Frequency-based approaches analyze and quantify the frequency component. Initial work was 
based on the fourier spectrum analysis to successfully detect a photo attack for face biometric carried out by 
Li et al. [23]. Liu et al. [24] also used fourier spectra to detect video replay attacks. There are different works 
carried out by researchers like [24] those used discrete cosine transforms, Zhang et al. [14] made use of 
difference of Gaussian (DoG) filters, and Peng and Chan [25] used components which are of high frequency. 

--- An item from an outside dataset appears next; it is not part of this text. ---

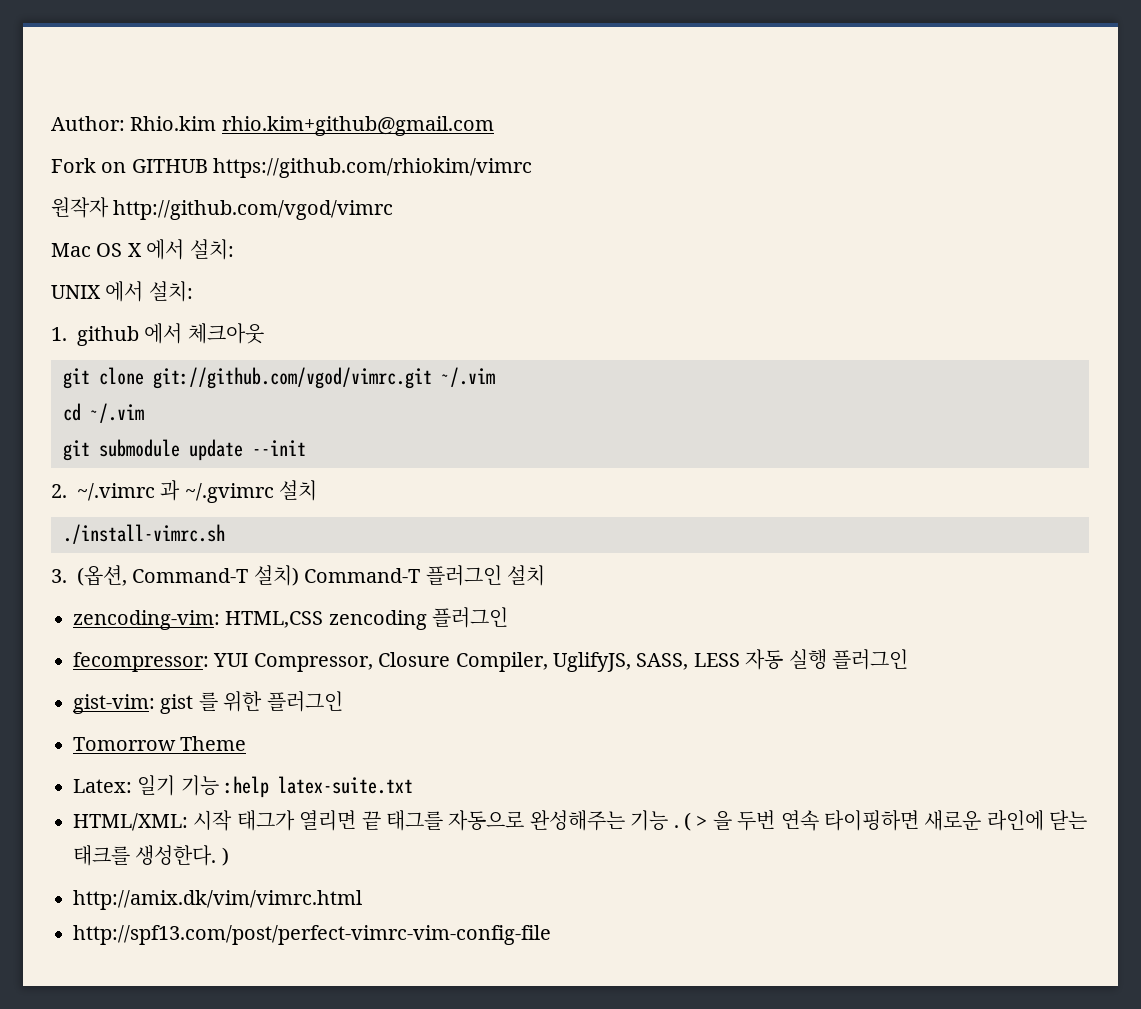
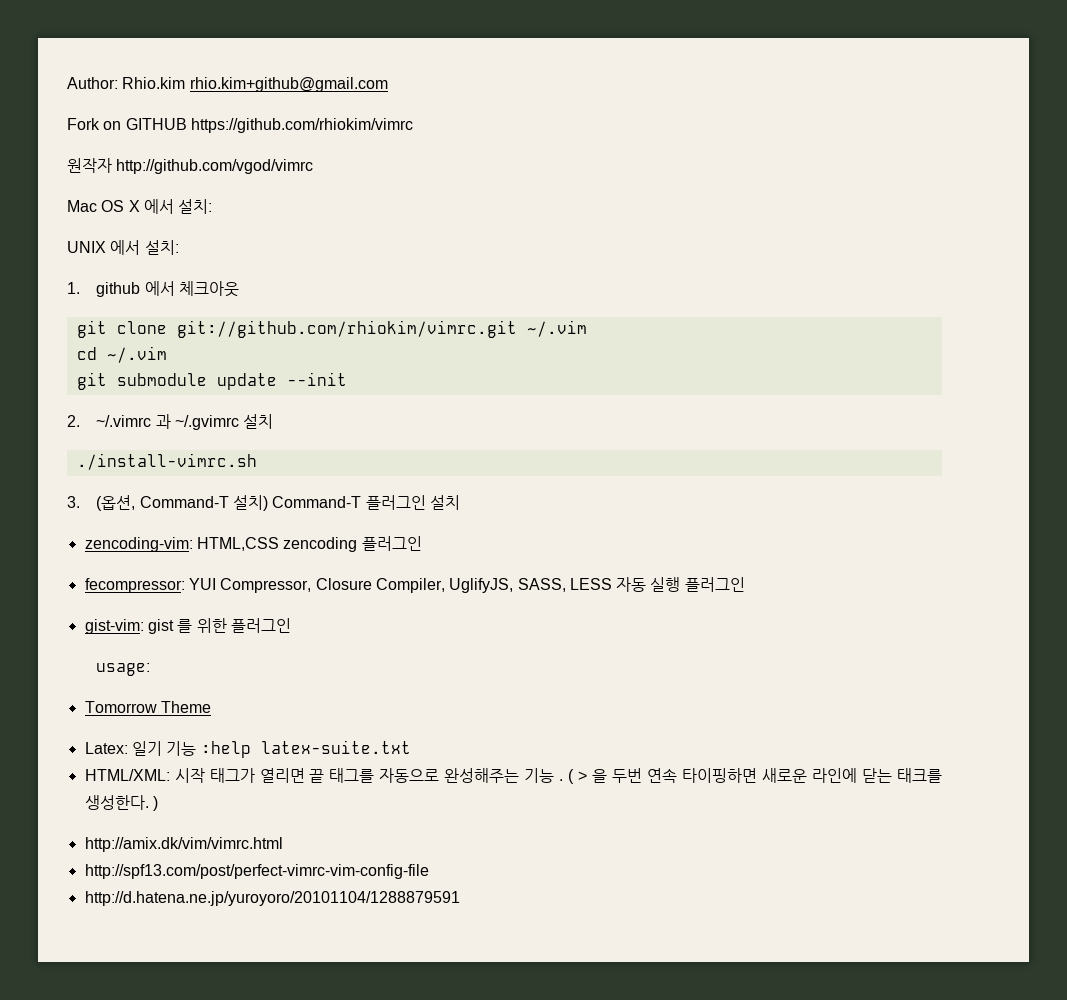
[153,367,432,389] git://github.com/vgod/vimrc.git -> [176,320,517,338] git://github.com/rhiokim/vimrc.git
(343, 701) none -> [96,663,151,676] // usage:
(551, 935) none -> [84,891,460,906] // http://d.hatena.ne.jp/yuroyoro/20101104/1288879591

Hybrid approaches combine more than one property or attribute associated with the spoofed 
image. Many researchers have tried out their hands in combining various attributes to achieve better 
recognition between fake and real faces, for example, Raghavendra and Busch [26] combined texture 
attribute with time-frequency information, Maatta et al. [21] fused texture and shape, Komulainen et al. [27] 
incorporated all the context information. Hasan et al. [28] fused modified DoG filtering and binary pattern 
variance to identify photo spoofing, by analyzing both texture LBP and contrast (variance) characteristics. 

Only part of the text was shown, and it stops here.